We talk about responsibility in arts journalism and criticism: how much of it is advocacy and how much critical reflection, ignorance and how to avoid it, and how to avoid becoming friends with artists!
“One of the things that got me into reviewing in the first place was going to the theatre and hearing critics in the foyer afterwards loudly complaining about a show and then seeing a very lukewarm review, a blandly critical review published the next day. I thought “No, it’s important to actually be critical.” As much as I admired Margaret Pomeranz’ passion for Australian cinema, for example, I thought that by going soft on Australian film she did the industry and the audience a disservice.”
– Richard Watts
Discussed in this episode:
processing difficult art, writing about famous people whose work you have never seen before, conscious and unconscious bias, Cameron Woodhead, feminist comedy, how bad art can make for a very good review, seeing Atlanta Eke, Strictly Ballroom, drunk Saturday night crowds that laugh at anything, Margaret Pomeranz, Priscilla Queen of the Desert the Musical, whether being a feminist reviewer will harm your career, so many white voices!, issues of race and gender, and whether 200 words could ever be enough.

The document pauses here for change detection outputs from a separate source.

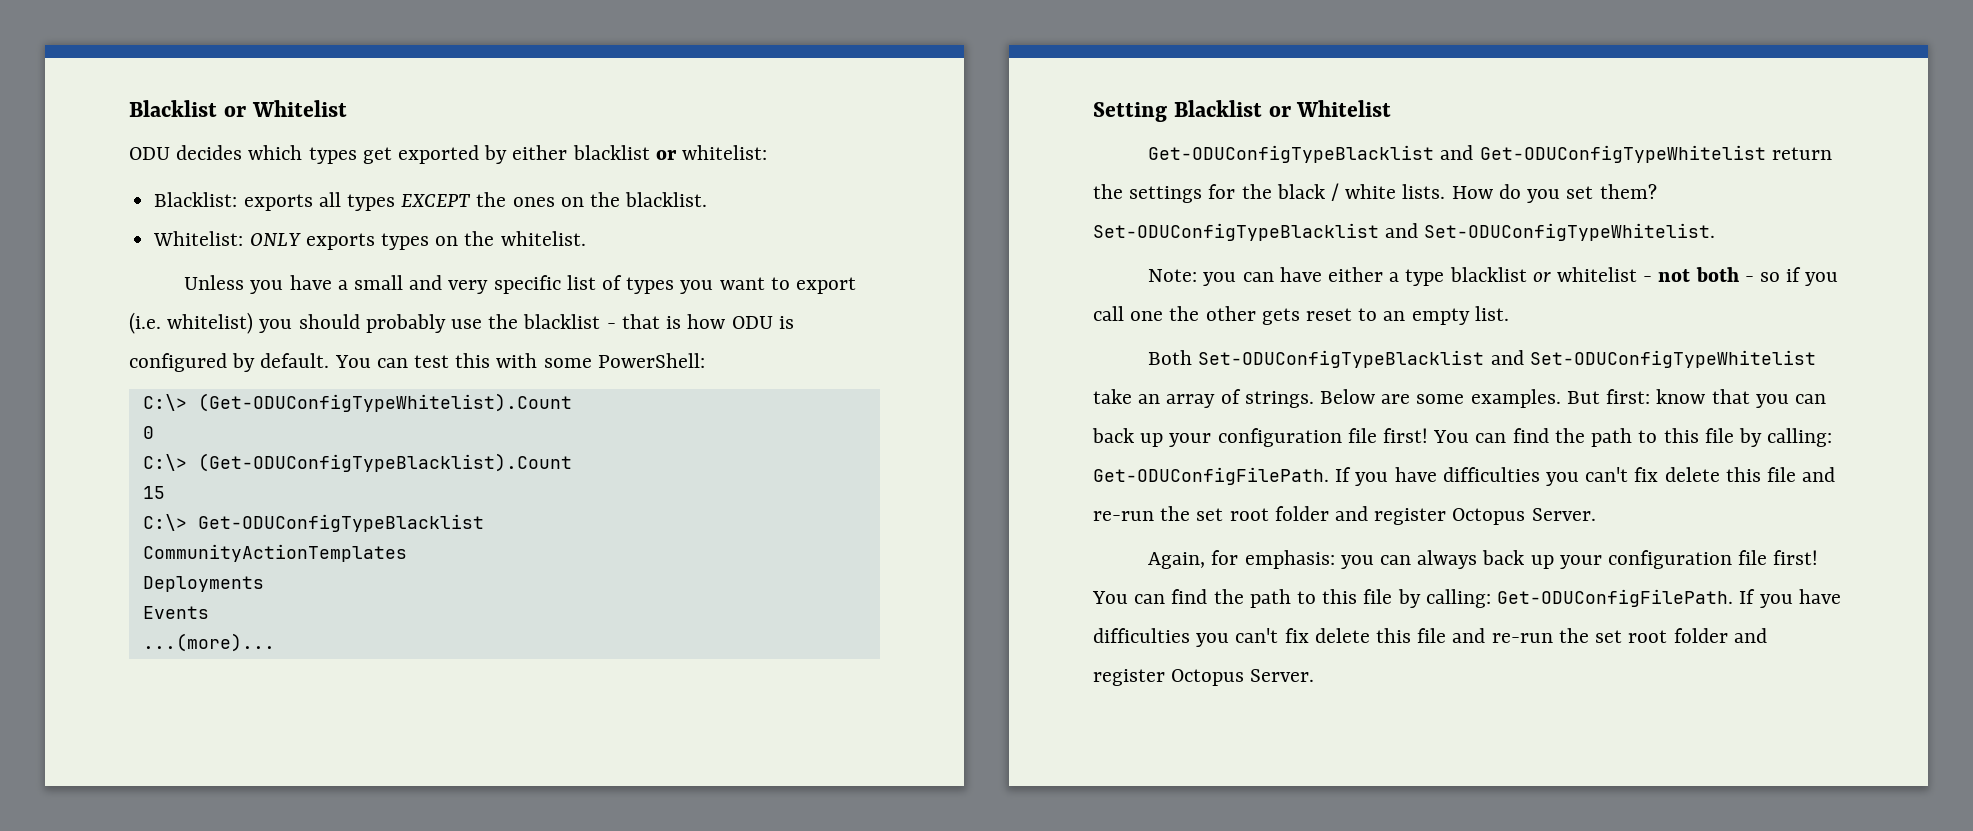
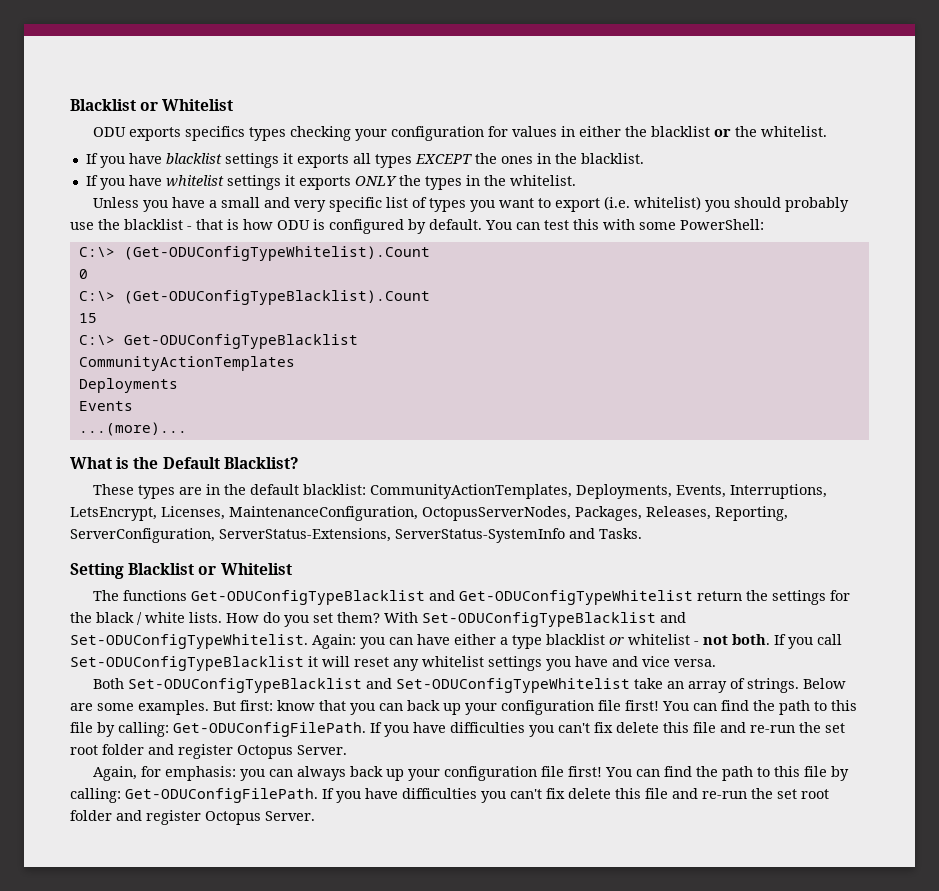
[176,145,768,164] [154,192,238,207] decides which types get exported by either blacklist or whitelist: // Blacklist: -> [128,126,827,141] [85,153,293,168] exports specifics types checking your configuration for values in either the blacklist or the whitelist. // If you have blacklist settings it
[560,197,584,207] on -> [536,153,551,164] in
[153,231,459,250] Whitelist: ONLY exports types on -> [85,175,480,190] If you have whitelist settings it exports ONLY the types in
(275, 642) none -> [70,457,299,469] [92,484,827,499] [70,506,788,521] [70,528,642,543] // What is the Default Blacklist? // These types are in the default blacklist: CommunityActionTemplates, Deployments, Events, Interruptions, LetsEncrypt, Licenses, MaintenanceConfiguration, OctopusServerNodes, Packages, Releases, Reporting, ServerConfiguration, ServerStatus-Extensions, ServerStatus-SystemInfo and Tasks.
(1392, 108) none -> [92,590,187,601] The functions
(1657, 191) none -> [384,612,418,623] With
[1148,269,1198,282] // Note: -> [312,634,356,649] Again:
[1695,267,1839,286] [1093,306,1509,325] both - so if you call one the other gets reset to an empty list. -> [732,634,842,649] [70,656,716,671] both. If you call Set-ODUConfigTypeBlacklist it will reset any whitelist settings you have and vice versa.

“One of the interesting things about theatre criticism… is the breadth of works that theatre critics are supposed to see…. A literature critic isn’t going to review 50 Shades of Grey unless it’s a joke. Most of them aren’t reviewing commercial fiction; they’re reviewing literature. But theatre critics must review both small, independent, artistically difficult work – and we review musicals.”
– Jane Howard
Stay tuned: we have more exciting and intellectually rigorous conversations to come.
Podcast bibliography:
Lyn Gardner: Theatre review: Menopause the Musical (The Guardian, 20 April 2007)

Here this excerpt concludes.